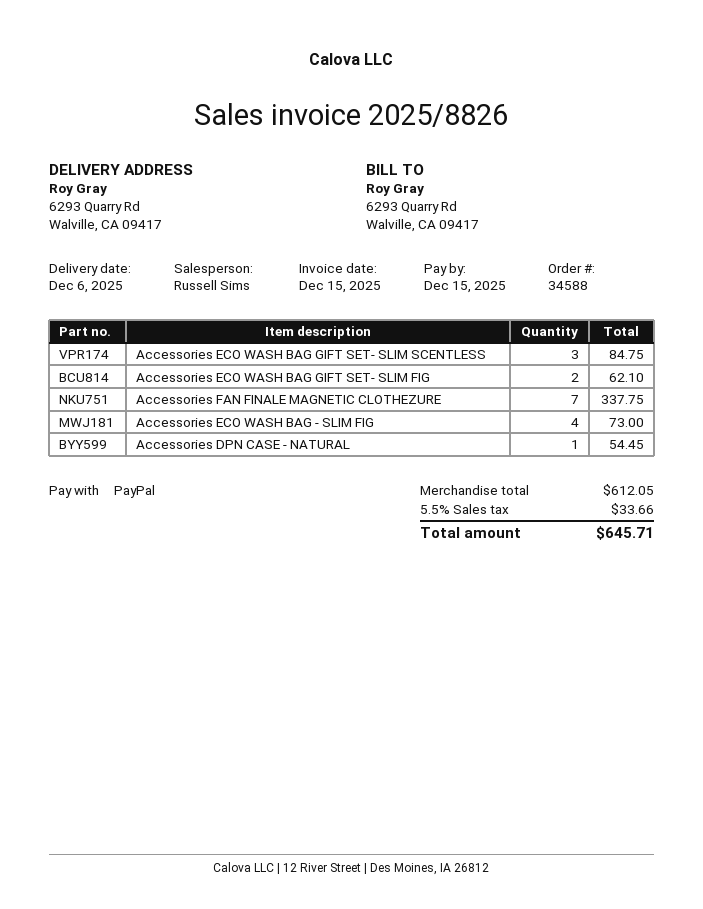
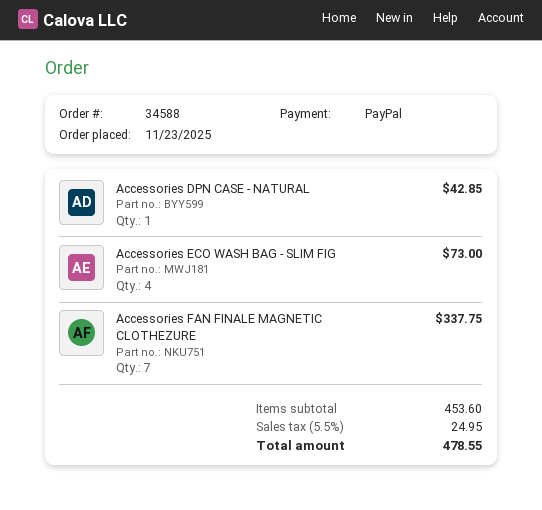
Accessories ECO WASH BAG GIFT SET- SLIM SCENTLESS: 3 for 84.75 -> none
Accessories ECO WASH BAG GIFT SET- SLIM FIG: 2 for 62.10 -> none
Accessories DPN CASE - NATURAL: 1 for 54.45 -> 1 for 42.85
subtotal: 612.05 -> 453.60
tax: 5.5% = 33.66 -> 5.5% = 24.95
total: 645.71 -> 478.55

# # # # #

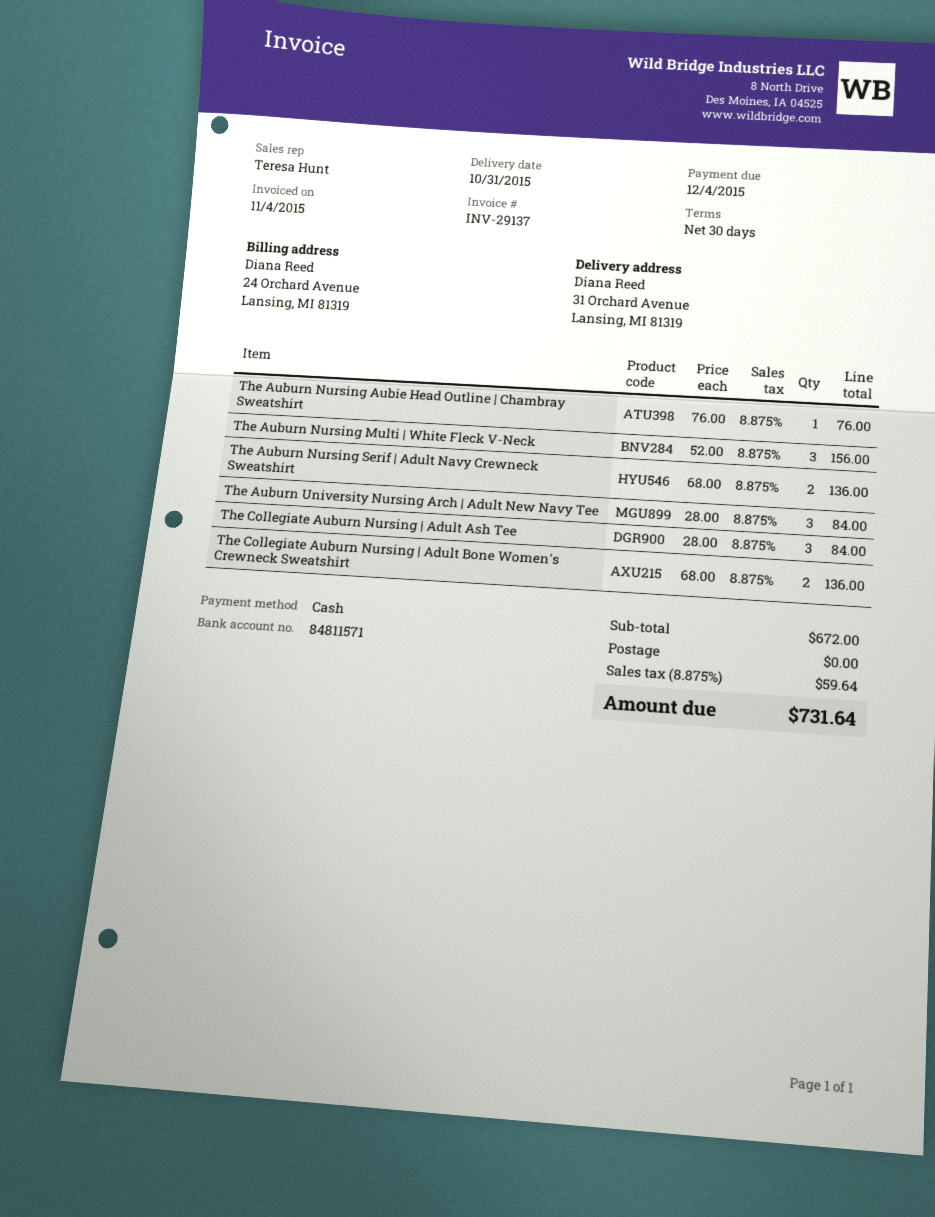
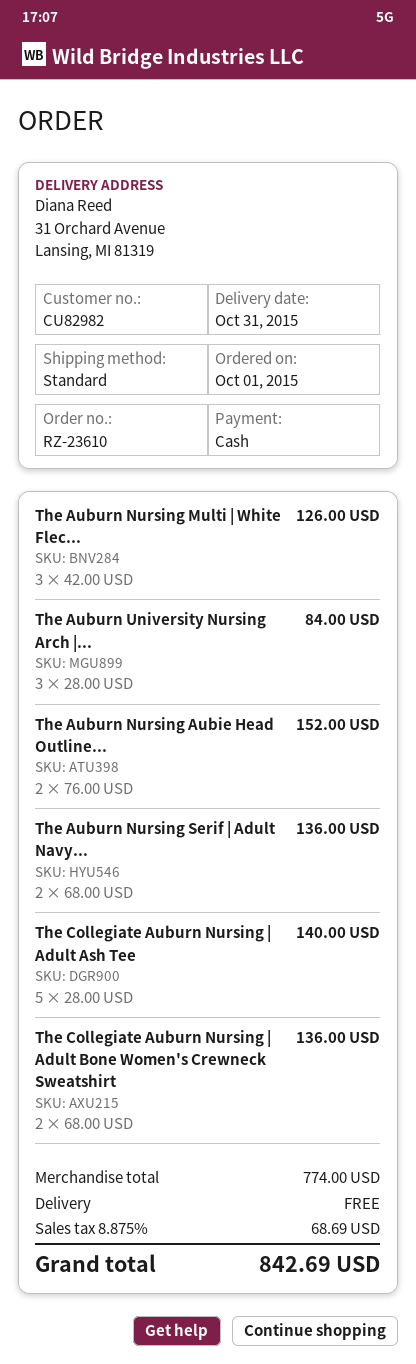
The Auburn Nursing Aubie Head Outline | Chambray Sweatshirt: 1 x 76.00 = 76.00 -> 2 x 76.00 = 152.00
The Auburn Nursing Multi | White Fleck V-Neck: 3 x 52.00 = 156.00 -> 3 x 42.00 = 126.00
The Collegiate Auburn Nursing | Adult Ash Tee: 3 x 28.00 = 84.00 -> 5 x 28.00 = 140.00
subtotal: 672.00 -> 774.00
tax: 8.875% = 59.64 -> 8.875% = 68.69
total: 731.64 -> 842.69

# # # # #

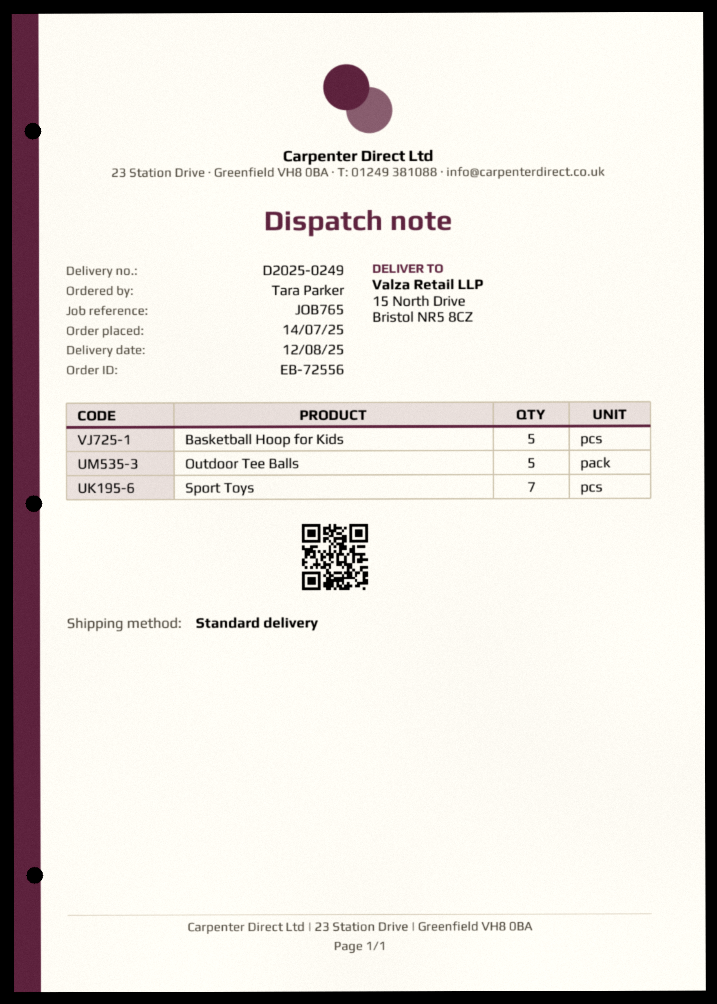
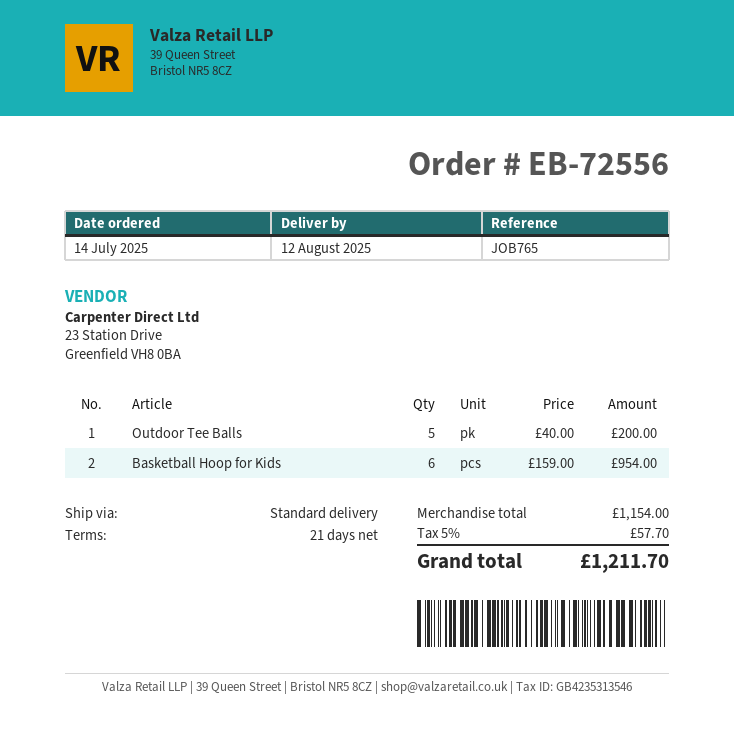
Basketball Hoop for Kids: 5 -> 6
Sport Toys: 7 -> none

# # # # #

# What needs to be done
Could you retype exactly the lines above, starting at the line that contains "Accessories ECO WASH BAG GIFT SET- SLIM SCENTLESS: 3" and ending at the line that contains "total: 645.71 -> 478.55", and nothing more?

# Reply to the exercise
Accessories ECO WASH BAG GIFT SET- SLIM SCENTLESS: 3 for 84.75 -> none
Accessories ECO WASH BAG GIFT SET- SLIM FIG: 2 for 62.10 -> none
Accessories DPN CASE - NATURAL: 1 for 54.45 -> 1 for 42.85
subtotal: 612.05 -> 453.60
tax: 5.5% = 33.66 -> 5.5% = 24.95
total: 645.71 -> 478.55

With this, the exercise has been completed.